Results 1 to 2 of 2

Thread: [vb6]Yet Another CSV Parser

Threaded View

  1. #1

    Thread Starter
    VB-aholic & Lovin' It LaVolpe's Avatar
    Join Date
    Oct 2007
    Location
    Beside Waldo
    Posts
    19,541

    [vb6]Yet Another CSV Parser

    A fairly basic CSV parser, with a bit more user-control and a slight twist: Event driven by Record
    The parser does handle quoted field data and delimiters, carriage returns, and other non-printable characters wtihin field data, assuming the field data is properly formatted.
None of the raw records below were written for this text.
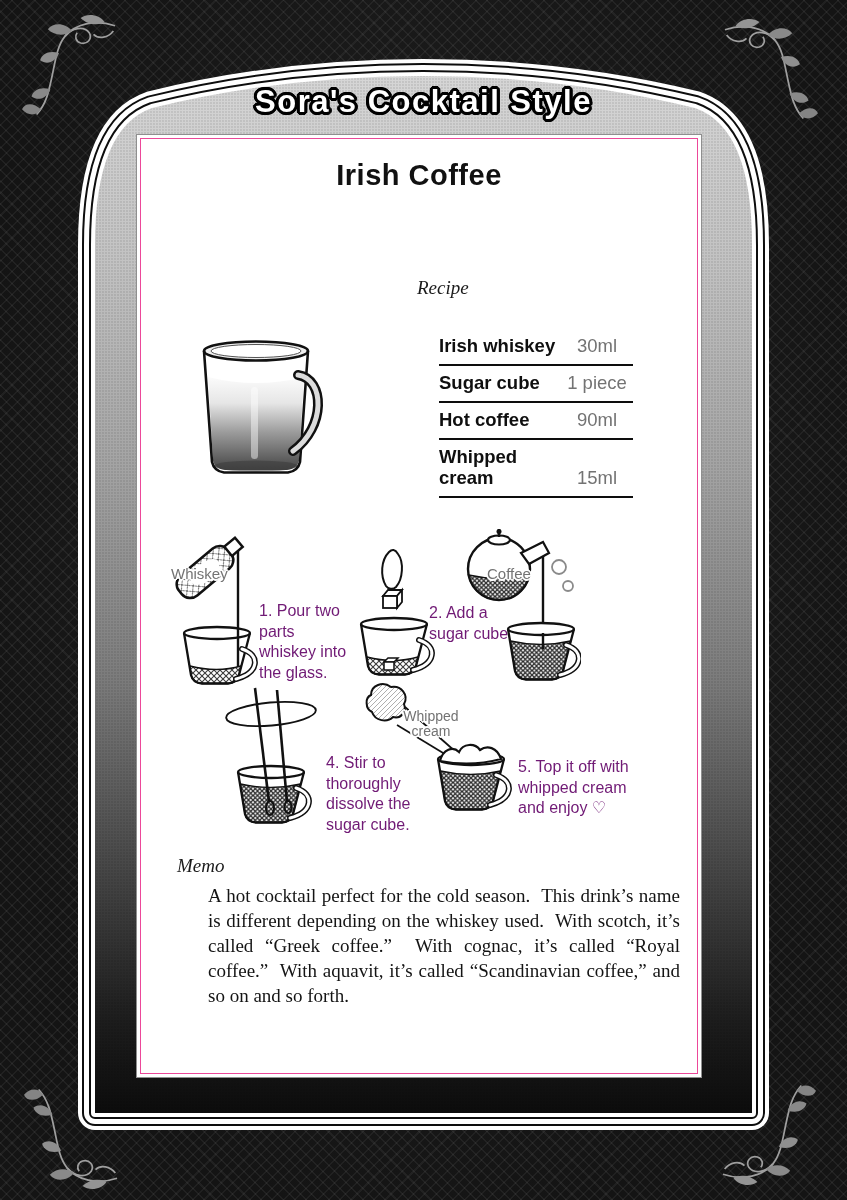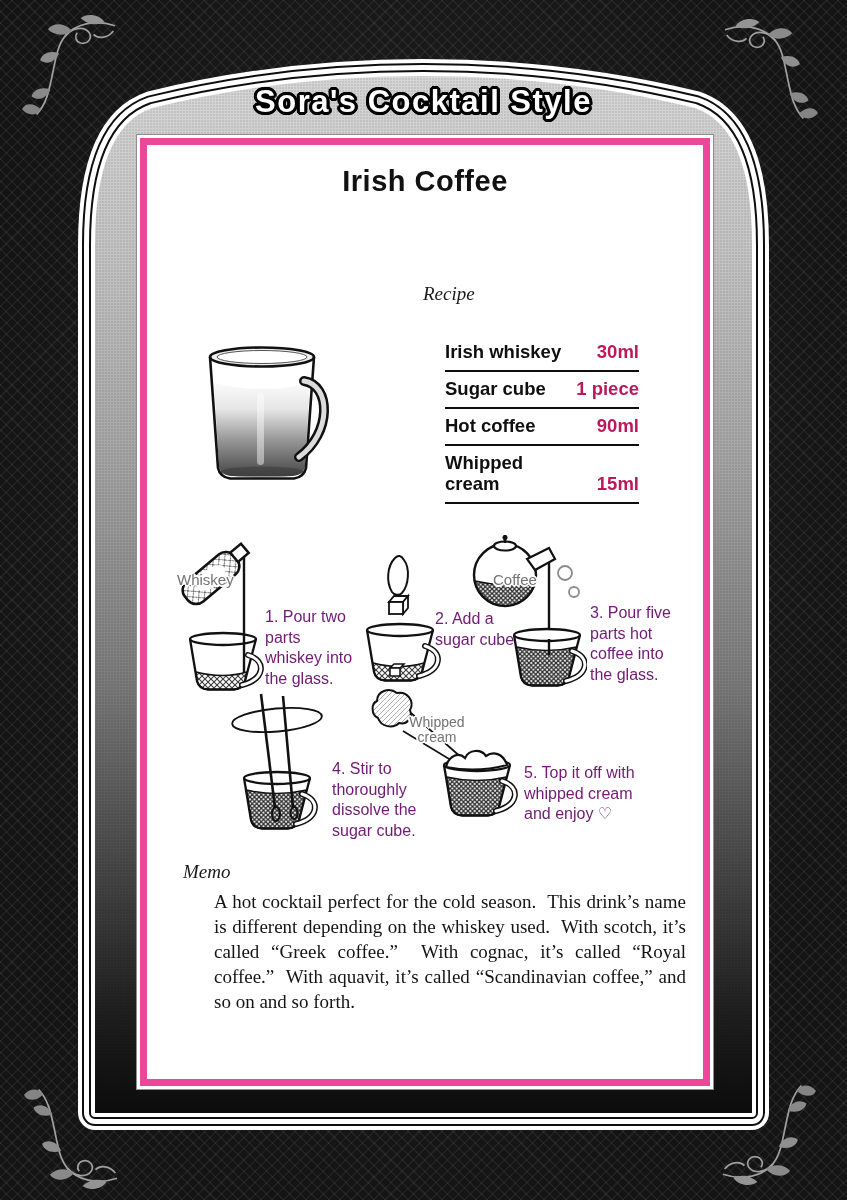--- a/index.html
+++ b/index.html
@@ -31,7 +31,7 @@
 
   .card{
     position:absolute;left:140px;top:138px;width:556px;height:934px;
-    background:#fff;border:7px solid #ec4899;
+    background:#fff;border:1px solid #ec4899;
     box-shadow:0 0 0 3px #fff, 0 0 0 4px #8f8f8f;
   }
   .card-title{

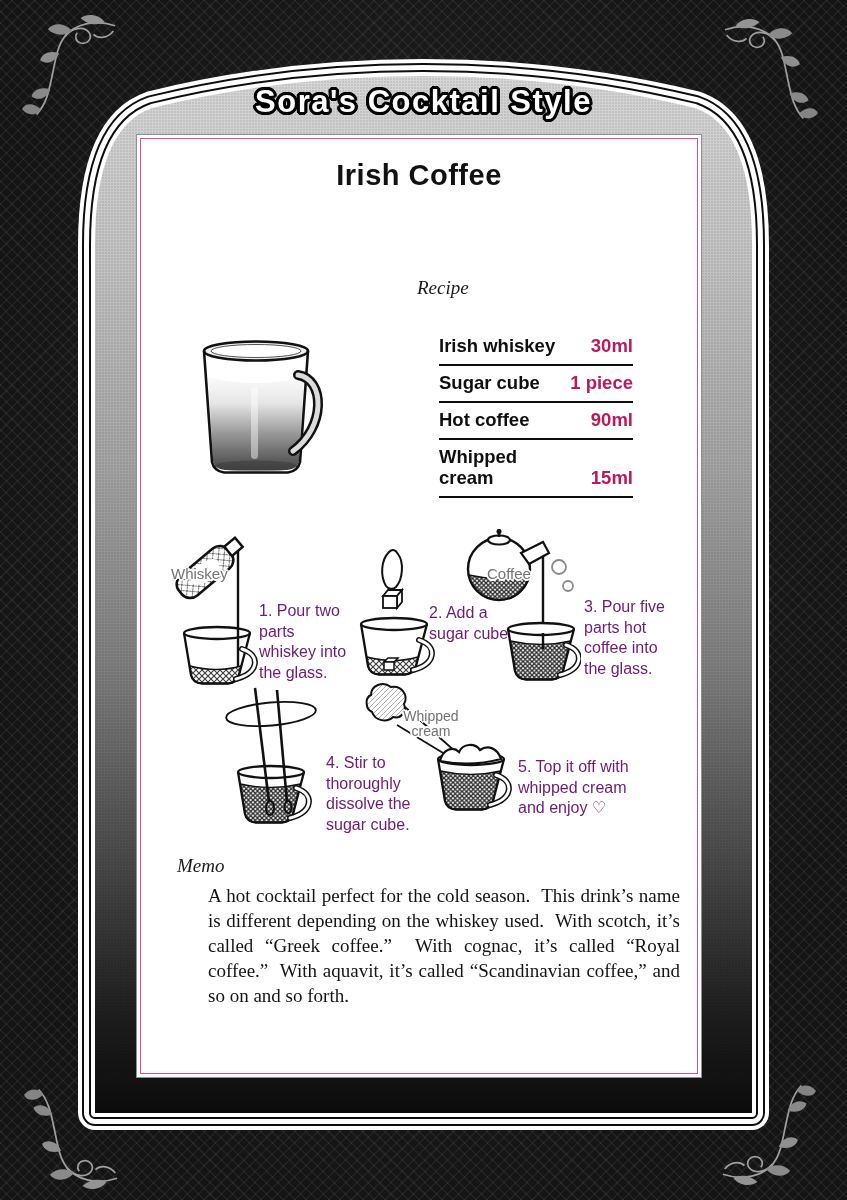--- a/index.html
+++ b/index.html
@@ -42,7 +42,7 @@
   .recipe-table{position:absolute;left:298px;top:190px;width:194px;}
   .recipe-row{display:flex;align-items:flex-end;border-bottom:2px solid #0d0d0d;padding:6px 0 8px 0;}
   .recipe-ingredient{flex:0 0 122px;font-weight:bold;font-size:18.5px;color:#0f0f0f;line-height:21px;}
-  .recipe-amount{flex:1;text-align:right;font-weight:bold;font-size:18.5px;color:#be185d;line-height:21px;}
+  .recipe-amount{flex:1;text-align:center;font-weight:normal;font-size:18.5px;color:#737373;line-height:21px;}
 
   .illo{position:absolute;}
   .illo-glass{left:50px;top:196px;}

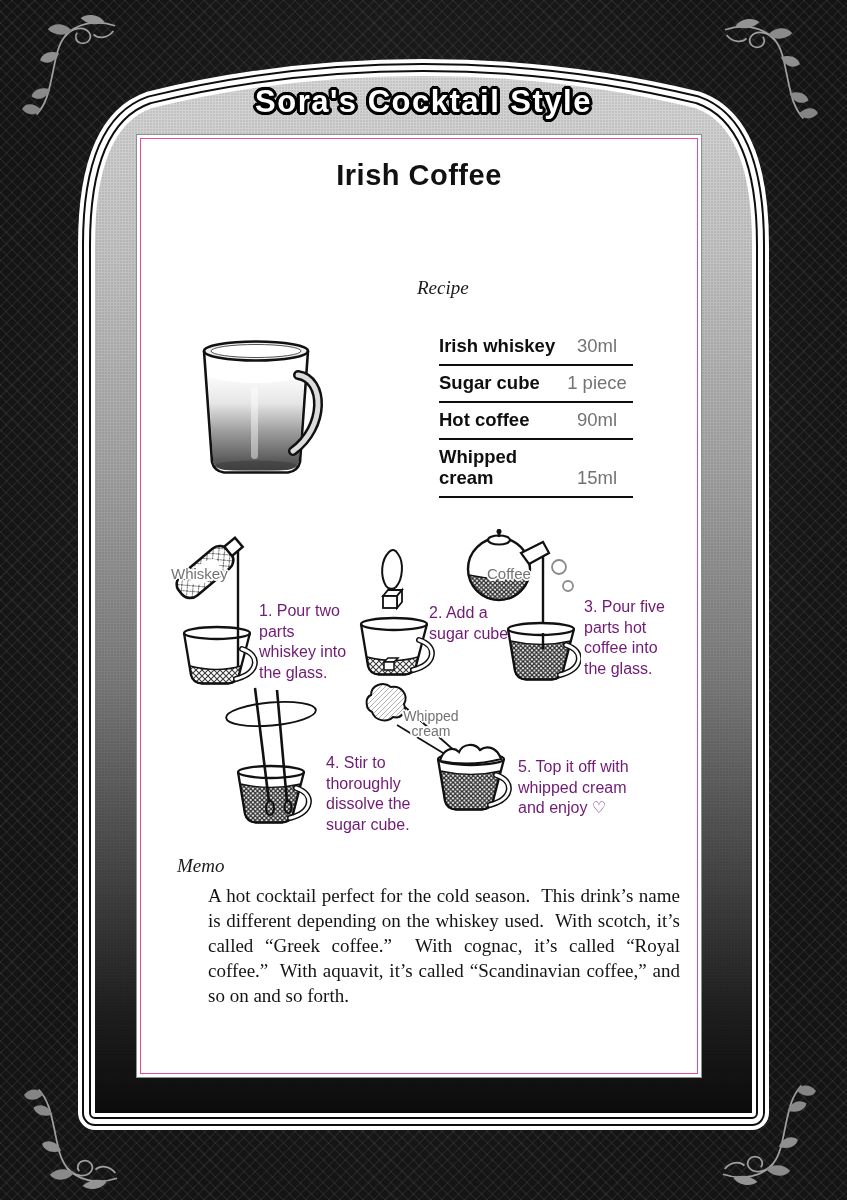--- a/index.html
+++ b/index.html
@@ -250,7 +250,6 @@
     <line x1="84" y1="104" x2="84" y2="120" stroke="#111" stroke-width="2.4"></line>
   </svg>
   <span class="illo-label lbl-coffee">Coffee</span>
-  <div class="step-text txt-s3">3. Pour five parts hot coffee into the glass.</div>
 
   <svg class="illo illo-s4" width="105" height="152" viewBox="0 0 105 152">
     <use href="#mugHigh" transform="translate(16,80)"></use>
    The parser will raise an event for each record it has finished parsing. You would respond to this event to use/format the parsed field data. The event allows aborting further processing if the CSV appears corrupted. The event will inform you if the CSV file appears corrupt.

    The class offers two ways of feeding it CSV information but only one method is called.
    1) Entire file read into a string
    2) Line by line from the CSV file, read from a loop or from a split string

    As mentioned, an event is called for each record. This event has 3 states:
    1) RecordParsed. A vbNullChar-delimited string is passed which contains the entire record
    2) FieldNamesStatic. A vbNullChar-delimeted string containing field names from the CSV's first row of data
    3) FieldNamesGeneric. A vbNullChar-delimited string containing default field names for CSVs without a header row
    Each event has has three other parameters: HeaderCount, FieldDifferential, and RecordNumber
    RecordNumber will be zero if processing field names else incrementing by 1 each time event is called
    HeaderCount is the number of fields based from the 1st row of parsed data
    FieldDifferential is basically an error if non-zero.
    0 indicates that number of fields in the record equal number of field names
    Negative indicates number of missing fields in the record. HeaderCount + FieldDifferential = number processed fields
    Positive indicates number of extra fields in the record.
    If you feel comfortable trying to handle any discrepancies between field count and header count, no need to reply to the event. However, if you want to abort processing any further records, you simply return the Record parameter as a null string.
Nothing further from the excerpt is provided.